The inherent complexity and breadth of definitions of the role don’t make answering this question any simpler - on the contrary, because Product Ops means so many different things to so many different people, it becomes nearly impossible to answer any question about the discipline with a simple yes or no. From serving product managers exclusively to serving entire R&D departments; from being so-called centralised ‘internal consultants’ to being embedded in specific product teams; from executing tactical product or project tasks to being purely holistic - it seems nobody can agree on one definition of Product Ops. The best we’ve been able to do so far is agree on a broad mission statement: Enable our people to do their best work. But it’s in this ambiguity exactly where Product Ops’ superpower lies. The reason there are so many different definitions is because at its core, Product Ops aims to remove barriers to great work. What those barriers look like though is different at every company. A Product Ops person at a startup might focus more heavily on process introduction, while someone at a large corporation might need to examine cross-departmental communication. A company with low product-led maturity will need someone with product management expertise that can guide and coach their product managers or offer support with OKR definition, while some companies might never need Product Ops at all.

Role vs Responsibility

“But wait”, I hear you say. “Coaching product managers? OKR definition? Isn’t that something product leadership should do?” Well, yes and no. You see, Product Ops work has always existed. Whether the people doing this work were explicitly aware of it and whether they did it well or badly is besides the point. And this is exactly why Product Ops arose as an independent function. All too often Ops work is invisible, and more often than not it’s done by overly enthusiastic product managers who are frustrated with the way something works (or doesn’t work). So they take it upon themselves to fix their teams’ JIRA workflow, or to set up a monthly newsletter. Sometimes a manager might recognise their good work, and ask them to expand the process or format to other teams, too. Congratulations, you now work in Product Ops. But no matter how well-intentioned and well thought-out these projects are, they almost always inevitably end up dead in a figurative ditch of ‘oh yeah, we tried that once but then it just sort of fizzled out’. Because guess what: That product manager that just wanted to fix this one small thing? They have a day job (solving customer problems), and that day job will always be of higher priority than ensuring a new process gets adopted, or that it actually fulfils its purpose. However it is important to make a clear distinction between Product Ops and product work. Product Ops should never call the shots - that’s simply not what we’re there to do. We help facilitate tough discussions and decisions, but their outcomes will always be the responsibility of the people doing the actual work.
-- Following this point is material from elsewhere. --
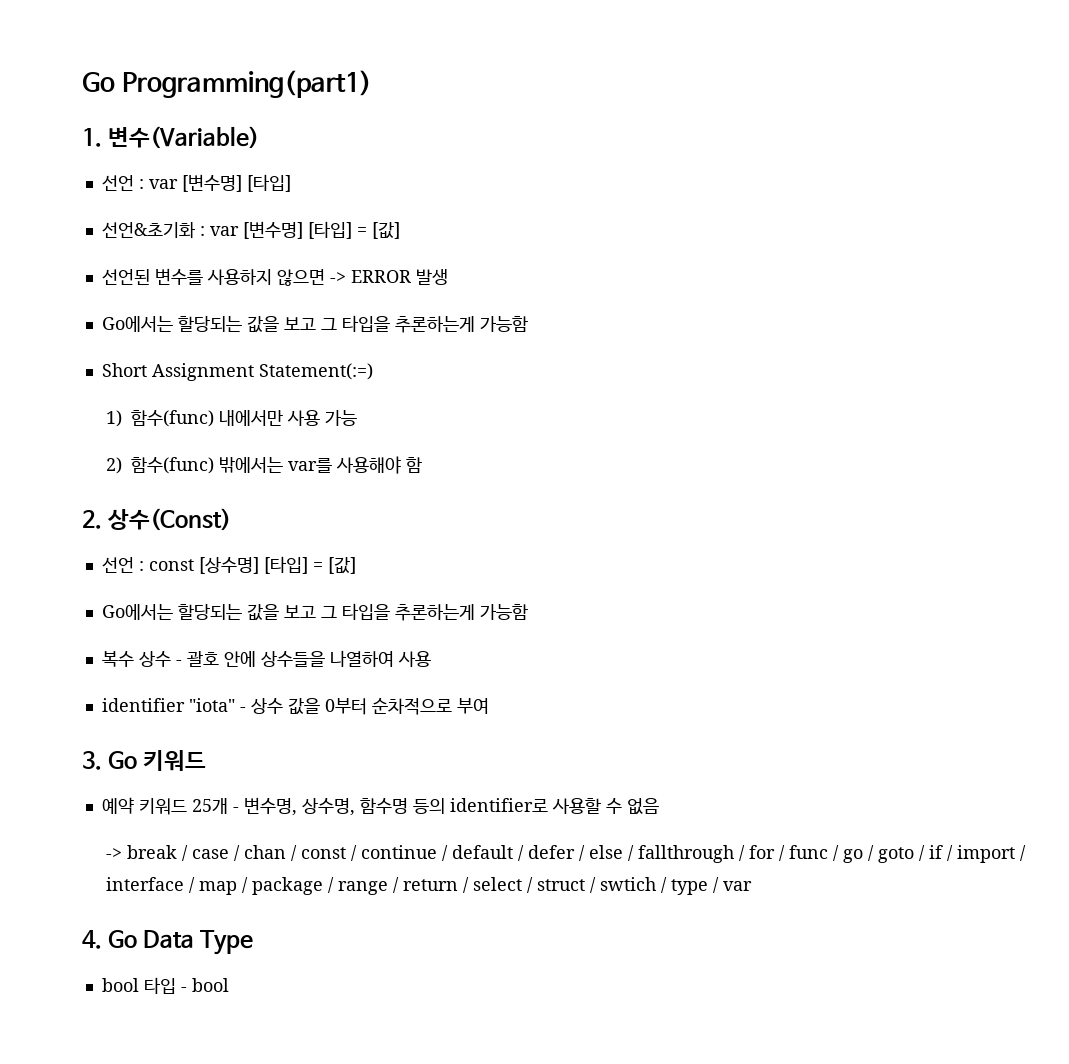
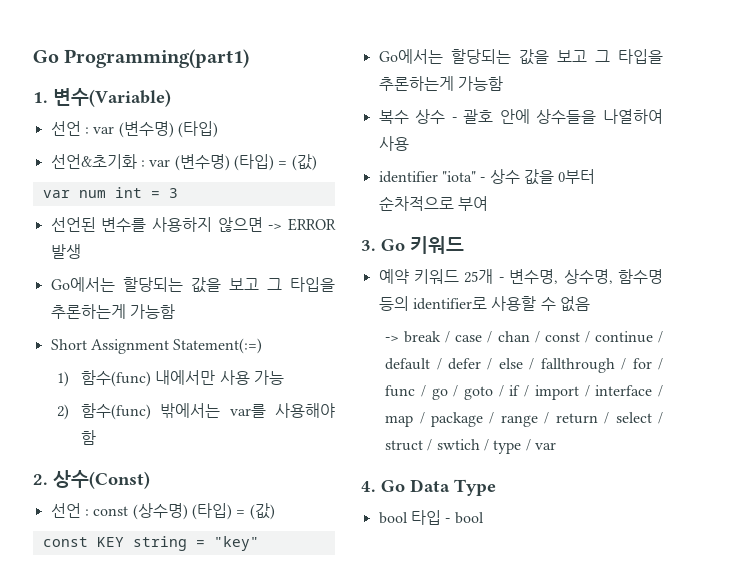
[181,174,291,192] [변수명] [타입] -> [118,121,218,138] (변수명) (타입)
[242,221,400,239] [변수명] [타입] = [값] -> [174,154,317,171] [42,187,178,198] (변수명) (타입) = (값) // var num int = 3
[198,556,356,574] [상수명] [타입] = [값] -> [132,503,275,520] [42,536,259,551] (상수명) (타입) = (값) // const KEY string = "key"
Photo by Jackson Simmer on Unsplash

The Danger of not having Product Operations

Marty Cagan wrote about the dangers of Product Ops in what is probably the best known Ops hit-piece to date. He argues that Product Ops is a symptom of poor product leadership that we’re now trying to gloss over by introducing surrogate processes led by people who have never been so-called ‘makers’. But he fails to recognise one very important thing: Product Operations is just as much about enabling product leadership to do their best work as it is about serving individual product managers. Yes, a lot of Product Operations tasks have historically been led and nurtured by product leadership. But sadly, that also means that the leaders whose job it is to strategise, inspire, and show us the way forward are often more concerned with getting that latest status update from their product managers so that they have something to present at the next board meeting. Without Product Ops you run the risk of having leadership who are so knee-deep in vendor negotiations and tool roll-out that they haven’t had time to think about market dynamics and what this could mean for the product as a whole. You create leaders who are so bogged down with process work that there is simply no room for real product leadership.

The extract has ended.